- Born: Abraham Jakubowicz 14 April 1920 Leipzig, Saxony, Germany
- Died: 12 October 2021 (aged 101) Sydney, New South Wales, Australia
- Known for: Holocaust survivor; writer; peace activist;

= Eddie Jaku =

German Holocaust survivor (1920–2021)

Edward Jaku (born Abraham Salomon Jakubowicz; 14 April 1920 – 12 October 2021) was a survivor of several German concentration camps during World War II who wrote of his wartime experiences after emigrating to Australia. His memoir, called The Happiest Man on Earth, was published when he was 100 years old. It became an immediate best seller. Eddie had a sister Johanna (Henni) who also survived the Holocaust, and he changed his name to Edward (Eddie) as a tribute to his sister, who called him Eddie as an affectionate nickname.

== Biography ==
Jaku recounts that as a boy in Leipzig, Germany, he truly believed that he was part of "the most enlightened, the most cultured, the most sophisticated society in the whole world". His outlook changed following the rise of the Nazis, when he was initially expelled from his school for being Jewish. His father organised an alias for him with false ID papers, and he was sent to an engineering college far away from Leipzig for his own safety. One night in 1938, he came back to visit for his parents' wedding anniversary only to find the house deserted. It was the night of the antisemitic pogrom, Kristallnacht, and he was taken from his bed by stormtroopers and sent to a concentration camp in Buchenwald. Here a former classmate recognised him and recommended him to the camp's leaders as a skilled tool maker. He was released to go and work in a factory, but his father managed to intercept him and they escaped as refugees to Belgium.

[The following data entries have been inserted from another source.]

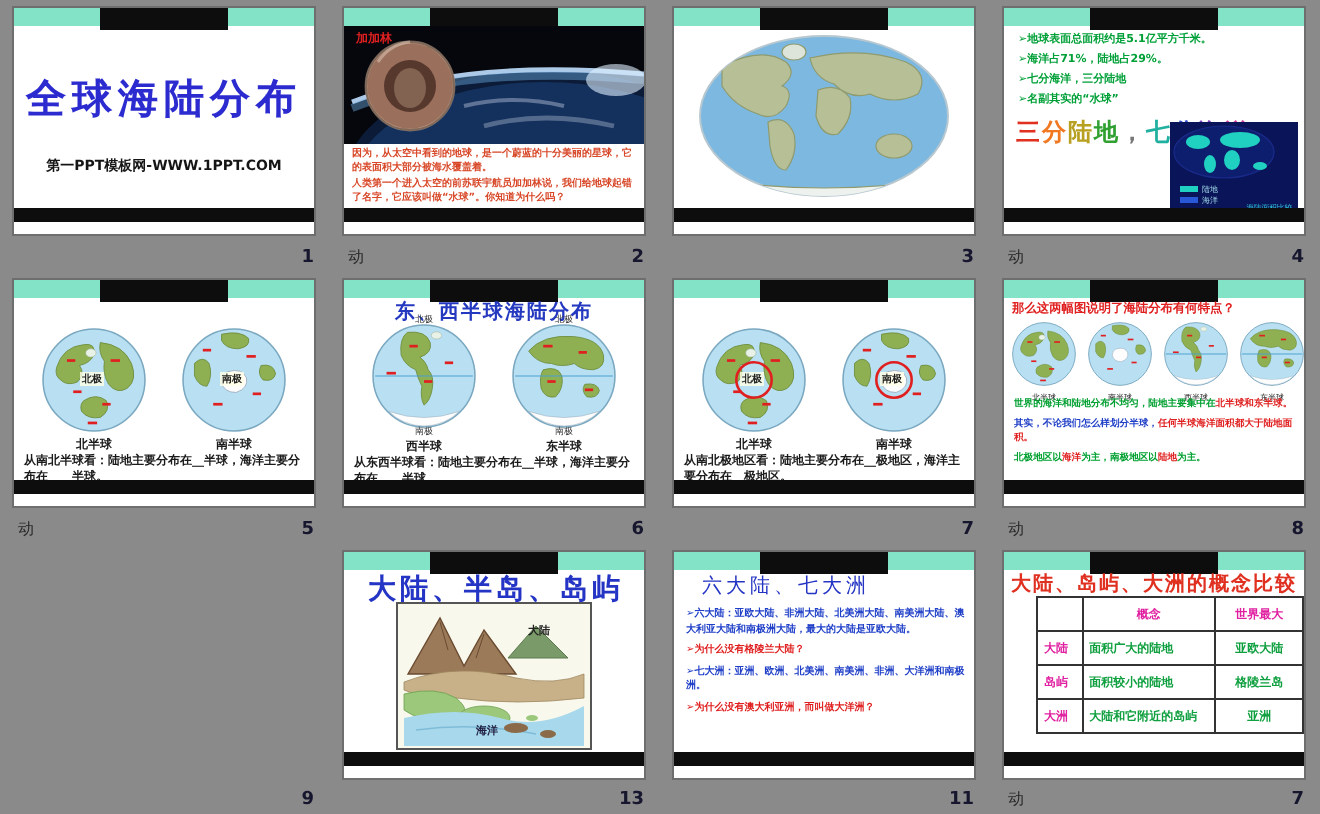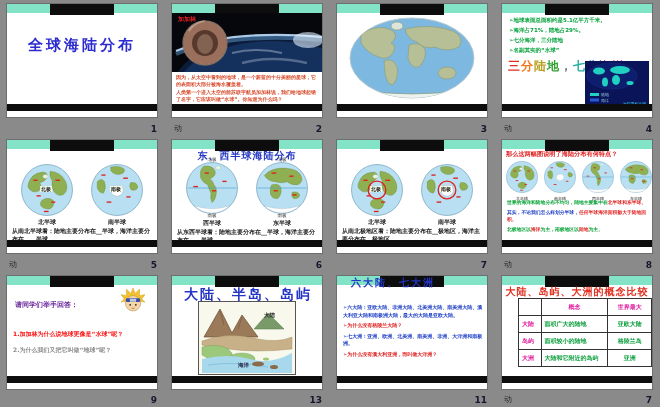--- a/index.html
+++ b/index.html
@@ -19,7 +19,7 @@
   .abs{position:absolute;}
   .ctr{left:0;right:0;text-align:center;}
   
-  .s1-title{top:32px;color:#2b2bd0;font-size:15px;font-weight:bold;letter-spacing:3px;}
+  .s1-title{top:32px;color:#2b2bd0;font-size:20px;font-weight:bold;letter-spacing:3px;}
   .s1-sub{top:74px;color:#151515;font-size:7px;font-weight:bold;}
   
   .s2-img{top:9px;left:0;width:150px;height:59px;}

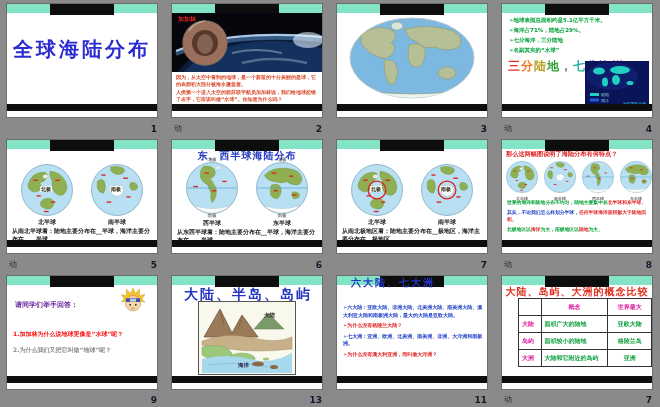--- a/index.html
+++ b/index.html
@@ -140,6 +140,7 @@
       <div class="tpl-teal"></div>
       <div class="tpl-notch"></div>
       <div class="abs ctr s1-title">全球海陆分布</div>
+      <div class="abs ctr s1-sub">第一PPT模板网-WWW.1PPT.COM</div>
       <div class="tpl-black"></div>
     </div>
     <span class="num">1</span>

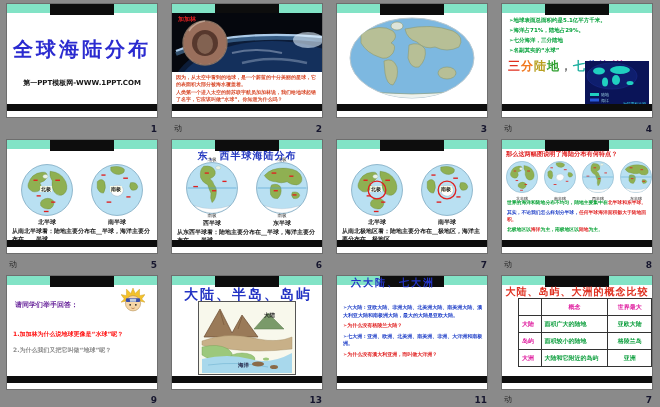--- a/index.html
+++ b/index.html
@@ -64,7 +64,7 @@
   .s10-land{top:36px;left:92px;font-size:5.5px;font-weight:bold;color:#222;}
   .s10-sea{top:86px;left:66px;font-size:5.5px;font-weight:bold;color:#224;}
   
-  .s11-title{top:0;left:14px;color:#2434c4;font-size:10px;font-weight:bold;letter-spacing:2px;}
+  .s11-title{top:10px;left:14px;color:#2434c4;font-size:10px;font-weight:normal;letter-spacing:2px;}
   .s11-b{top:28px;left:6px;right:3px;font-size:5px;font-weight:bold;line-height:1.5;}
   .s11-b p{margin:0 0 3px 0;}
   

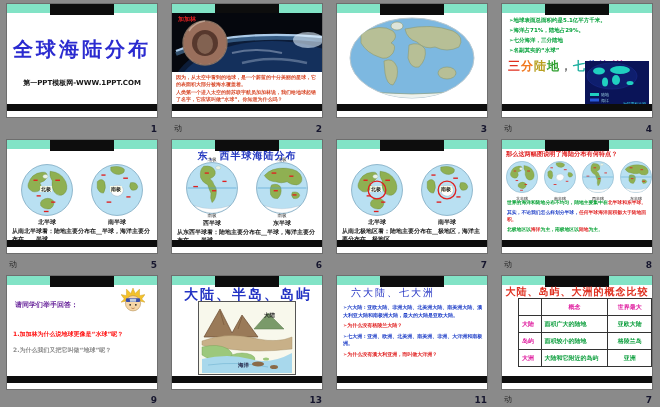--- a/index.html
+++ b/index.html
@@ -350,23 +350,6 @@
   </div>
 
   <div class="cell">
-    <div class="thumb">
-      <div class="tpl-teal"></div>
-      <div class="tpl-notch"></div>
-      <div class="abs s9-prompt">请同学们举手回答：</div>
-      <svg class="abs s9-naruto" viewBox="0 0 22 22">
-        <path d="M11,0 L13,5 L17,1 L17,7 L22,6 L19,10 L22,13 L17,12 L11,9 L5,12 L0,13 L3,10 L0,6 L5,7 L5,1 L9,5Z" fill="#f4c22b" stroke="#c89a20" stroke-width="0.4"></path>
-        <circle cx="11" cy="14" r="7" fill="#f6d6a6" stroke="#b08a50" stroke-width="0.5"></circle>
-        <rect x="4.5" y="9.5" width="13" height="3.4" rx="1" fill="#3a4ea8"></rect>
-        <rect x="8.2" y="9.8" width="5.6" height="2.8" rx="0.5" fill="#c0ccdc"></rect>
-        <circle cx="8.4" cy="15.4" r="0.8" fill="#222"></circle>
-          <circle cx="13.6" cy="15.4" r="0.8" fill="#222"></circle>
-        <path d="M9.5,18.3 Q11,19.4 12.5,18.3" stroke="#a06030" stroke-width="0.6" fill="none"></path>
-      </svg>
-      <div class="abs s9-q1">1.加加林为什么说地球更像是“水球”呢？</div>
-      <div class="abs s9-q2">2.为什么我们又把它叫做“地球”呢？</div>
-      <div class="tpl-black"></div>
-    </div>
     <span class="num">9</span>
   </div>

Eddie was eventually recaptured several times and, along with his parents and sister, ended up in Auschwitz, where his parents were immediately sent to the gas chambers. His skill as an engineer made him valuable to the Nazi regime and his life was spared. Most of his extended family perished during the war, although his sister Henni survived.

After the war, he returned to Belgium, where he met and married another Jewish survivor, Flore Molho, with whom he had two sons, Michael and Andre. He vowed that he would now "walk from German soil and never come back to the land that had given me everything and taken everything away from me". In 1950 he emigrated to Australia with his wife and first child, Michael. His second child, Andre, was born in Australia.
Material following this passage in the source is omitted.